Верочка Лейтенантова, блондинка с изумрудными глазами, очень похожая на знаменитую звезду немого кино Лилиан Гиш (Витя видел по четвертой программе телевидения ее фильмы «Великая любовь», «Роман счастливой долины», «Верное сердце Сузи»), была лучшей девушкой во всей школе, во всем Ленинградском районе и даже во всем городе Москве. Ситуация, о которой, смущаясь и запинаясь, Витя поведал Мозгу, до сегодняшнего дня была такой: отношения никак не могли выйти из тесных рамок отношений сугубо учебных. Вот уже третий или четвертый месяц, с того самого момента, когда все Верочкины достоинства стали для Вити очевидны, ему хотелось бы внести в отношения целый ряд изменений — например, для начала пригласить ее в кино. Как именно подойти к застенчивой Верочке и заговорить с ней на тему, не имеющую отношения к учебе, Витя совершенно не представлял. Ничего подобного в его жизни еще не случалось. На это трудно было решиться, и к тому же было не ясно, как к этому отнесется она сама. От всего этого Витя казался себе страшно неловким и неуклюжим и ничего с собой поделать не мог. В художественной литературе никаких аналогий не было: герои, изредка испытывавшие чувства, схожие с Витиными, испытывали их, как правило, при обстоятельствах иных, и применять их тактику в школьных стенах казалось нелепым и невозможным. Пожара, в котором сгорела бы вся школа и в котором Верочку Лейтенантову можно было бы спасти, рискуя собственной жизнью, и тем обратить на себя наконец ее внимание, все не было и не было.
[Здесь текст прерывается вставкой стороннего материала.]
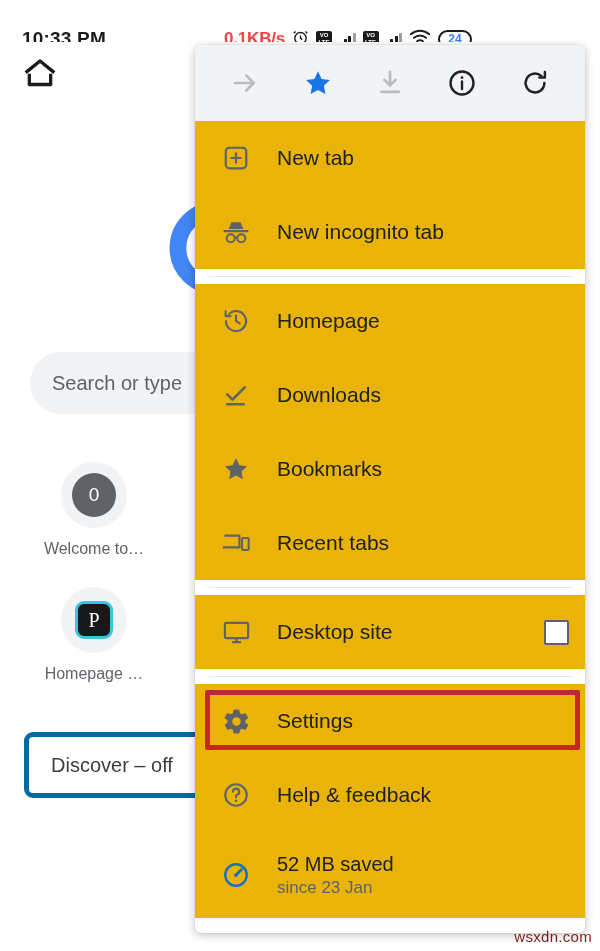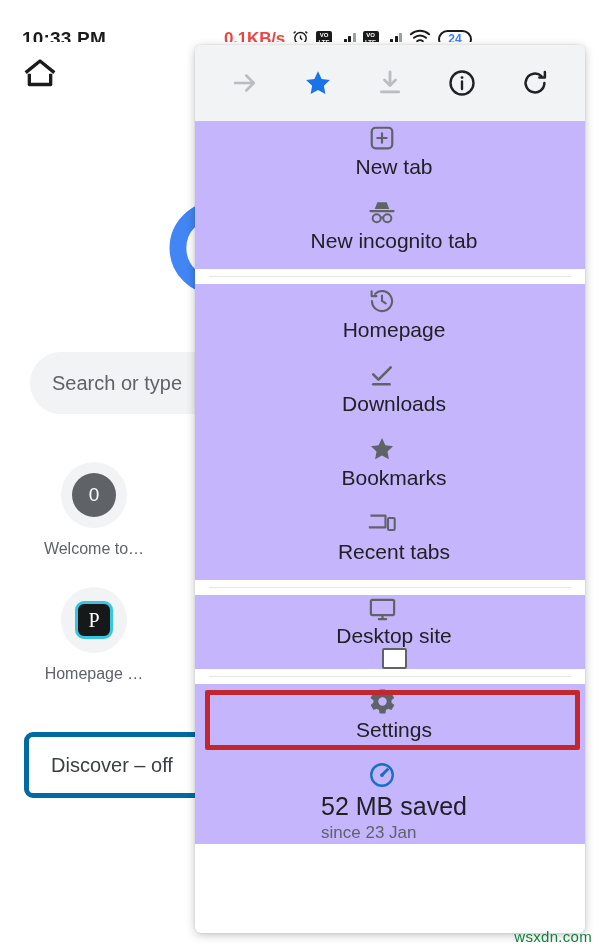--- a/index.html
+++ b/index.html
@@ -228,8 +228,7 @@
     align-items: center;
     height: 74px;
     padding: 0 16px 0 24px;
-    background: #c4b5fd;
-    flex-direction: column;
+    background: #eab308;
   }
   .menu-item .mi-icon {
     width: 34px;

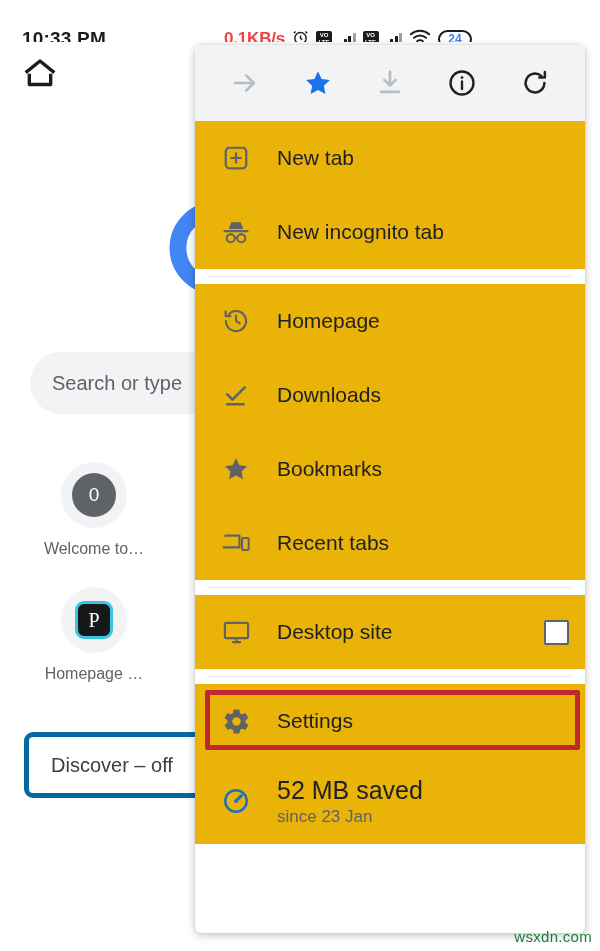--- a/index.html
+++ b/index.html
@@ -523,6 +523,16 @@
         <span class="mi-label">Settings</span>
       </div>
 
+      <div class="menu-item">
+        <span class="mi-icon">
+          <svg width="28" height="28" viewBox="0 0 24 24" fill="none" stroke="#5f6368" stroke-width="1.8">
+            <circle cx="12" cy="12" r="9.2"></circle>
+            <path d="M9.4 9.2a2.7 2.7 0 1 1 3.5 2.6c-.6.2-.9.8-.9 1.5v.5" stroke-linecap="round"></path>
+            <circle cx="12" cy="17" r="1.05" fill="#5f6368" stroke="none"></circle>
+          </svg>
+        </span>
+        <span class="mi-label">Help &amp; feedback</span>
+      </div>
 
       <div class="menu-item" id="item-data-saver">
         <span class="mi-icon">

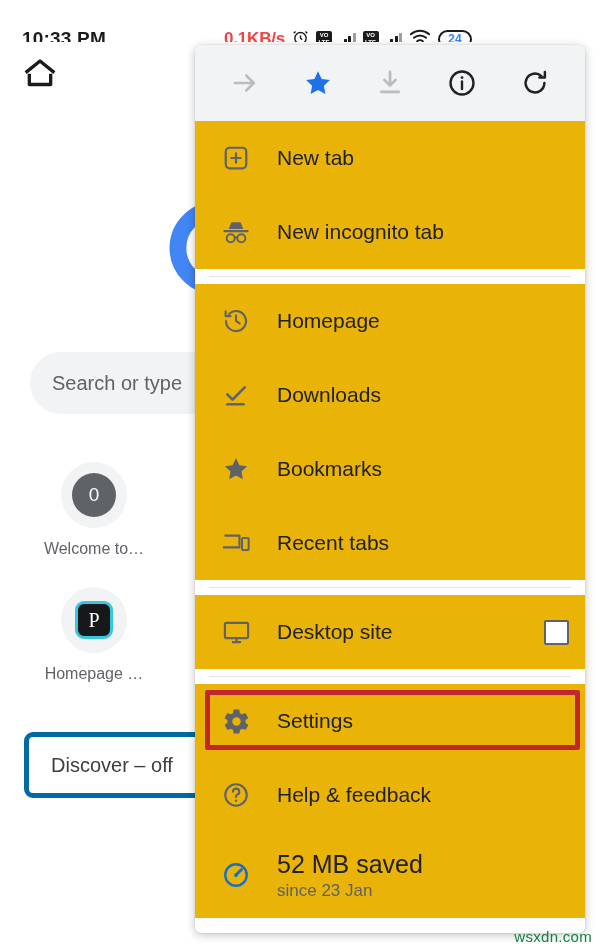--- a/index.html
+++ b/index.html
@@ -256,7 +256,7 @@
     align-items: center;
   }
   .ds-text { display: flex; flex-direction: column; gap: 2px; }
-  .ds-title { font-size: 25px; color: #202124; }
+  .ds-title { font-size: 20px; color: #202124; }
   .ds-sub { font-size: 17px; color: #5f6368; }
 
   

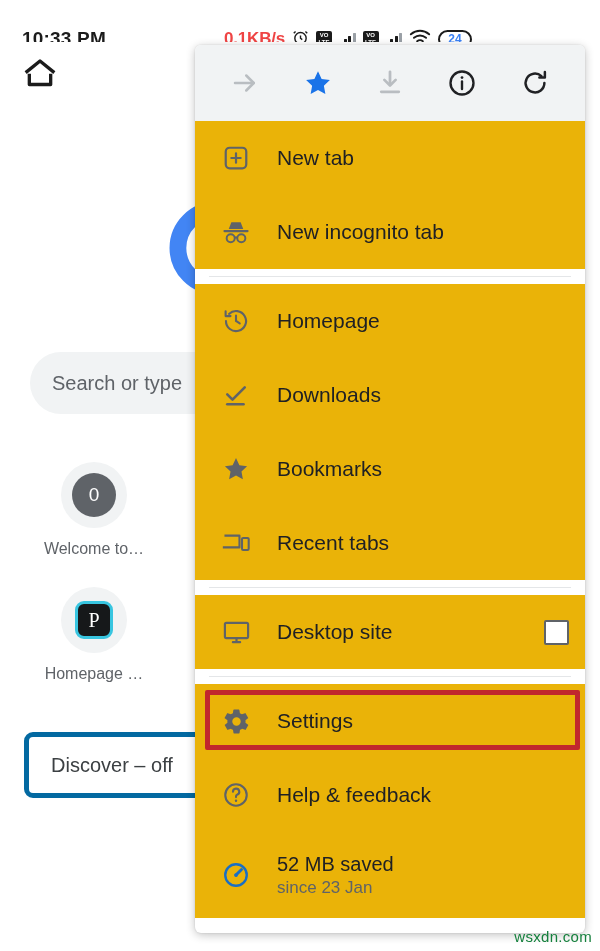--- a/index.html
+++ b/index.html
@@ -278,7 +278,7 @@
     right: 8px;
     bottom: 6px;
     font-size: 15px;
-    color: #15803d;
+    color: #7f1d1d;
     letter-spacing: .3px;
     z-index: 50;
   }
Во время туристских походов электрички, в которых передвигался десятый «А» по железнодорожным путям, никогда не терпели крушений, а лодки, в которых совершались путешествия по воде, были устойчивы и надежны. Когда Нинель Зиновьевна, классный руководитель, первого сентября рассаживала свой класс по партам, соседкой Вити Сайкина оказалась не Верочка Лейтенантова, как следовало бы, а длинная и нескладная Исидора Готпит; у Готпит был резкий, громовой голос, и она обращалась с Витей очень величественно и строго. И вот в такой, совершенно безнадежной ситуации у Витя вдруг появился Мозг, взявший на себя заботу о разрешении всех его жизненных трудностей, и можно было обратиться к нему с деликатнейшей просьбой — помочь пригласить Верочку Лейтенантову в кино.